(Beginning of SUPPLIED INFORMATION)

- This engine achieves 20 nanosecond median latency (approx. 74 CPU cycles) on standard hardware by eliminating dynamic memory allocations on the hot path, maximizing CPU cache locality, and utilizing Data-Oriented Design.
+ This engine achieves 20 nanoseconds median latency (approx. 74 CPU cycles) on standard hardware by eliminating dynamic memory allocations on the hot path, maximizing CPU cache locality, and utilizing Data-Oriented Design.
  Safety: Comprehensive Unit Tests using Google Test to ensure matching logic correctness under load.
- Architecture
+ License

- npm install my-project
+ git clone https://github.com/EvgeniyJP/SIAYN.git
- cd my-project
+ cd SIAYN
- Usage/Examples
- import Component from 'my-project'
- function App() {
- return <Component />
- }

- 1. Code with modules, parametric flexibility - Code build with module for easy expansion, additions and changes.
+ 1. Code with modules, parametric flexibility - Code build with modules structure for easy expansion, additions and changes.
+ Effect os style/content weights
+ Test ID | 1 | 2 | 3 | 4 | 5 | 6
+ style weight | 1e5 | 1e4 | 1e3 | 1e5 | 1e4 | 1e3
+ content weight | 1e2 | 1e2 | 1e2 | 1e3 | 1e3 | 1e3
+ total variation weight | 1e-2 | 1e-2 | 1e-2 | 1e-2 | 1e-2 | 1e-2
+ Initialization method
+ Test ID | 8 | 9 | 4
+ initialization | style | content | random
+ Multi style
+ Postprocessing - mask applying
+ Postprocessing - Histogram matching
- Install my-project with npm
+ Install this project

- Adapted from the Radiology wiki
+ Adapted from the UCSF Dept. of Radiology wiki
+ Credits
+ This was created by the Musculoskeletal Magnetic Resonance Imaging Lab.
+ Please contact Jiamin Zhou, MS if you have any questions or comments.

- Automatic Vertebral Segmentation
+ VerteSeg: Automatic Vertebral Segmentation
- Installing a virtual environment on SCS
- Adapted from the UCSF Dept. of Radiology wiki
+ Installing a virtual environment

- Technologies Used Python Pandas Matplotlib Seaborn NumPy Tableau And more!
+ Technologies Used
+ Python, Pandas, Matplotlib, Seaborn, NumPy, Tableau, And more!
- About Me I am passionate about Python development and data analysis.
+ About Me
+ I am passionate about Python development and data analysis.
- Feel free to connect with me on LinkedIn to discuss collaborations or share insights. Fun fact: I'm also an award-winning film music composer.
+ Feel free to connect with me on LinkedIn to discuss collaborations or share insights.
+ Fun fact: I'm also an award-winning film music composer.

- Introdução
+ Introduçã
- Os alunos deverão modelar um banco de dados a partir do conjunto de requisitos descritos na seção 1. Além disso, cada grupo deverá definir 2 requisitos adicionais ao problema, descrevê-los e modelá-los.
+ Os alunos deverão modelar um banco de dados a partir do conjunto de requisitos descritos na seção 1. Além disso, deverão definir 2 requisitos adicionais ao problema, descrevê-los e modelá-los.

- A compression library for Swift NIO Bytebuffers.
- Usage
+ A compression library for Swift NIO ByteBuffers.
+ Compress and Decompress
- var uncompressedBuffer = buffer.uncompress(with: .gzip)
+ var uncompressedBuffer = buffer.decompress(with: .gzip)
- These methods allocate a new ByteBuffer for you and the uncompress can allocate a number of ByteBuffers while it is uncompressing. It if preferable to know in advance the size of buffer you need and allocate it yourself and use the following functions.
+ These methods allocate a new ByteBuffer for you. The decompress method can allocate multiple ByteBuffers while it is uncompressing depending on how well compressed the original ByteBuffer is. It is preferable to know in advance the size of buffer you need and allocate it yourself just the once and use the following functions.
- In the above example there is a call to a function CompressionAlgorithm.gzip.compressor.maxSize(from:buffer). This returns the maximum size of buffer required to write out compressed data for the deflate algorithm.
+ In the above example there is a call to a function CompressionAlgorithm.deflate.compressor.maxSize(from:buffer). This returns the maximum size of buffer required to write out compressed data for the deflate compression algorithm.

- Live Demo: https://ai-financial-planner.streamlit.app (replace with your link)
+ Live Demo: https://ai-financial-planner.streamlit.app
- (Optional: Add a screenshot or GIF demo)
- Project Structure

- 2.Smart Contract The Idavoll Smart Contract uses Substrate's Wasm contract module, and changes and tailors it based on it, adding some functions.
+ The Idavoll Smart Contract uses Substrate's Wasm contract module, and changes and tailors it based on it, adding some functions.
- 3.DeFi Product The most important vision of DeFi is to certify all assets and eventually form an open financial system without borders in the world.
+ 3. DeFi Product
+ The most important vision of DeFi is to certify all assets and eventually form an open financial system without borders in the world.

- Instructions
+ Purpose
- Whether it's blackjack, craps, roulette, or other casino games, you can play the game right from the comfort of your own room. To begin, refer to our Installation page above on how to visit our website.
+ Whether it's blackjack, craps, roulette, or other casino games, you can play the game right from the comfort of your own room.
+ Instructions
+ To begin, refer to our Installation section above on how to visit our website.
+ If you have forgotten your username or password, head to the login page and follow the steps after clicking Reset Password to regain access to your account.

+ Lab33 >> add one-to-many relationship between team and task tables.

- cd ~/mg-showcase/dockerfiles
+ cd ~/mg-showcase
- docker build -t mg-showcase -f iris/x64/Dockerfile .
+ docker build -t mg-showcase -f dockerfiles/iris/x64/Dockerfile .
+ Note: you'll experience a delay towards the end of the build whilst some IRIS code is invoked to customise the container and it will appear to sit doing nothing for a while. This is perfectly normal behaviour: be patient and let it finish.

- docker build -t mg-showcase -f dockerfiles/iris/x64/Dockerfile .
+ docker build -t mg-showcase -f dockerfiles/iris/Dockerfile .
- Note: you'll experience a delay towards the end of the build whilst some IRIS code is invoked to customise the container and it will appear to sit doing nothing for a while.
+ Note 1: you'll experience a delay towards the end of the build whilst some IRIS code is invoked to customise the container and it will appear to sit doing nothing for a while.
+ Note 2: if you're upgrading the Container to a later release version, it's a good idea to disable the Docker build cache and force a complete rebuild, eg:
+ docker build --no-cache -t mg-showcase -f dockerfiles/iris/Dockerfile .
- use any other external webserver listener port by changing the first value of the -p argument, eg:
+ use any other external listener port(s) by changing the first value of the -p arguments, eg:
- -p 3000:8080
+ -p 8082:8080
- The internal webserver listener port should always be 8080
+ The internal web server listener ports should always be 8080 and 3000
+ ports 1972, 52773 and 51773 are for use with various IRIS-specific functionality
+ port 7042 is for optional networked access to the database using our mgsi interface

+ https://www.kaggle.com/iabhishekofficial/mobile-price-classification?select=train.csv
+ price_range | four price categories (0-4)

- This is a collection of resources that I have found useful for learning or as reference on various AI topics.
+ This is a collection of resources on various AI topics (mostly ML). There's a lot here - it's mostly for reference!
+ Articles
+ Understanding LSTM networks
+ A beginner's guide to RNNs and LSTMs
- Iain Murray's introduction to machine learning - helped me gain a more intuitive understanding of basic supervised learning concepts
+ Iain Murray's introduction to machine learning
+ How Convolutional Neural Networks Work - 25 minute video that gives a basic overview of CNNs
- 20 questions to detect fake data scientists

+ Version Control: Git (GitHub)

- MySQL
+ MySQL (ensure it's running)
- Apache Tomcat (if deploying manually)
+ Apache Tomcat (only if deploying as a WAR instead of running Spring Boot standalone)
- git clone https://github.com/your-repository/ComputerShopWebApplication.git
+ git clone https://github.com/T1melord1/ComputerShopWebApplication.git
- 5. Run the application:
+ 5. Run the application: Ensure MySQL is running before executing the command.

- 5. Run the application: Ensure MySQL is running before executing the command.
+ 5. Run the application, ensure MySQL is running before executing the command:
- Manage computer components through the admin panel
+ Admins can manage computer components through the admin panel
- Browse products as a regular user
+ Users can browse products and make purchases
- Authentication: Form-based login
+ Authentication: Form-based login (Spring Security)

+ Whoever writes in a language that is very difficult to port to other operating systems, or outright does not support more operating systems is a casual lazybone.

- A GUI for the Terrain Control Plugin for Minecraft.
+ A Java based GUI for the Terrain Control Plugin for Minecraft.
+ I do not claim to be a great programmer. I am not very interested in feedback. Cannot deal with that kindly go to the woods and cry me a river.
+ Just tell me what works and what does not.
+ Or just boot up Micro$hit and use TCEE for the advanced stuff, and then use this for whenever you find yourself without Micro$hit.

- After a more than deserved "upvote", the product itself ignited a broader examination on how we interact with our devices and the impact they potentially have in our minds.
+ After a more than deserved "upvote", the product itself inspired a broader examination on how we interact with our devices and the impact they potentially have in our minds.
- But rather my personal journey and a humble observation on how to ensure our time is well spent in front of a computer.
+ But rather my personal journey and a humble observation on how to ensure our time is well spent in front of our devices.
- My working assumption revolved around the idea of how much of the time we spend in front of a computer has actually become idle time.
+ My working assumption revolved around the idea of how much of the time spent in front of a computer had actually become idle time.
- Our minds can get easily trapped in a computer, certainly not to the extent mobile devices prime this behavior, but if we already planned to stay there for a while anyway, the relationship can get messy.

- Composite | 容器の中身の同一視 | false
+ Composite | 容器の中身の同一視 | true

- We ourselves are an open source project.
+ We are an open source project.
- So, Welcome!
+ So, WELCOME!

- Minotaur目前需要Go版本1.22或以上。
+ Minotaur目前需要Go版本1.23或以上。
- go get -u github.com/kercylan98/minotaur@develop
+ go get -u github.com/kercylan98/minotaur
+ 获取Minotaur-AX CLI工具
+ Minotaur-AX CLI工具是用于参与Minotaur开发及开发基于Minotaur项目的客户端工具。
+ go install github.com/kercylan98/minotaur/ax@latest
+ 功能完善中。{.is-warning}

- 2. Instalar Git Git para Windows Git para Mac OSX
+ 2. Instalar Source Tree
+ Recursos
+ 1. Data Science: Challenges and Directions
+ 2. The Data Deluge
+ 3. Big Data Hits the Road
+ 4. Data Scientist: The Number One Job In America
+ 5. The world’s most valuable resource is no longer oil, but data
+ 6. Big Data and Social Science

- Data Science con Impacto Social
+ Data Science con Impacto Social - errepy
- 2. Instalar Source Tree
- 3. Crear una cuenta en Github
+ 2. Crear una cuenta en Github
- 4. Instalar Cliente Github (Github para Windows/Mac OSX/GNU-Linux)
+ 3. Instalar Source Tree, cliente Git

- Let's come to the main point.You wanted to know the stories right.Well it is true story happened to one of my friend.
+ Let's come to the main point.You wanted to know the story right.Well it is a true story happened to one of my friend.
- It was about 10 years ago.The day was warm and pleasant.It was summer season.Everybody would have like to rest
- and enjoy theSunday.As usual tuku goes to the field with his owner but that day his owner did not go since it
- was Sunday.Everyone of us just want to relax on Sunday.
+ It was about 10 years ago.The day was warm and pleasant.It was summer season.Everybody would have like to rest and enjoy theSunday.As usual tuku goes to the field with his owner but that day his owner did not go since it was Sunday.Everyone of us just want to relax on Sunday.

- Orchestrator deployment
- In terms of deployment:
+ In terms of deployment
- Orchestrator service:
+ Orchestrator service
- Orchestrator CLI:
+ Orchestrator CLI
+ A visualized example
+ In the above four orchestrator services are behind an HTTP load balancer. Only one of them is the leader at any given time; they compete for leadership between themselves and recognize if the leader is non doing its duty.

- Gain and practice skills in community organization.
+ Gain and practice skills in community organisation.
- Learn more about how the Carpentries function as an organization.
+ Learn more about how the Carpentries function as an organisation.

(End of SUPPLIED INFORMATION)

__EXERCISE AIM__
Look above for the line holding "- Histogram matching", then set down exactly that line and every line after it up to and including the line holding "uncompressedBuffer = buffer.decompress(with: .gzip)", with nothing else.

__EXERCISE SOLUTION__
+ Postprocessing - Histogram matching
- Install my-project with npm
+ Install this project

- Adapted from the Radiology wiki
+ Adapted from the UCSF Dept. of Radiology wiki
+ Credits
+ This was created by the Musculoskeletal Magnetic Resonance Imaging Lab.
+ Please contact Jiamin Zhou, MS if you have any questions or comments.

- Automatic Vertebral Segmentation
+ VerteSeg: Automatic Vertebral Segmentation
- Installing a virtual environment on SCS
- Adapted from the UCSF Dept. of Radiology wiki
+ Installing a virtual environment

- Technologies Used Python Pandas Matplotlib Seaborn NumPy Tableau And more!
+ Technologies Used
+ Python, Pandas, Matplotlib, Seaborn, NumPy, Tableau, And more!
- About Me I am passionate about Python development and data analysis.
+ About Me
+ I am passionate about Python development and data analysis.
- Feel free to connect with me on LinkedIn to discuss collaborations or share insights. Fun fact: I'm also an award-winning film music composer.
+ Feel free to connect with me on LinkedIn to discuss collaborations or share insights.
+ Fun fact: I'm also an award-winning film music composer.

- Introdução
+ Introduçã
- Os alunos deverão modelar um banco de dados a partir do conjunto de requisitos descritos na seção 1. Além disso, cada grupo deverá definir 2 requisitos adicionais ao problema, descrevê-los e modelá-los.
+ Os alunos deverão modelar um banco de dados a partir do conjunto de requisitos descritos na seção 1. Além disso, deverão definir 2 requisitos adicionais ao problema, descrevê-los e modelá-los.

- A compression library for Swift NIO Bytebuffers.
- Usage
+ A compression library for Swift NIO ByteBuffers.
+ Compress and Decompress
- var uncompressedBuffer = buffer.uncompress(with: .gzip)
+ var uncompressedBuffer = buffer.decompress(with: .gzip)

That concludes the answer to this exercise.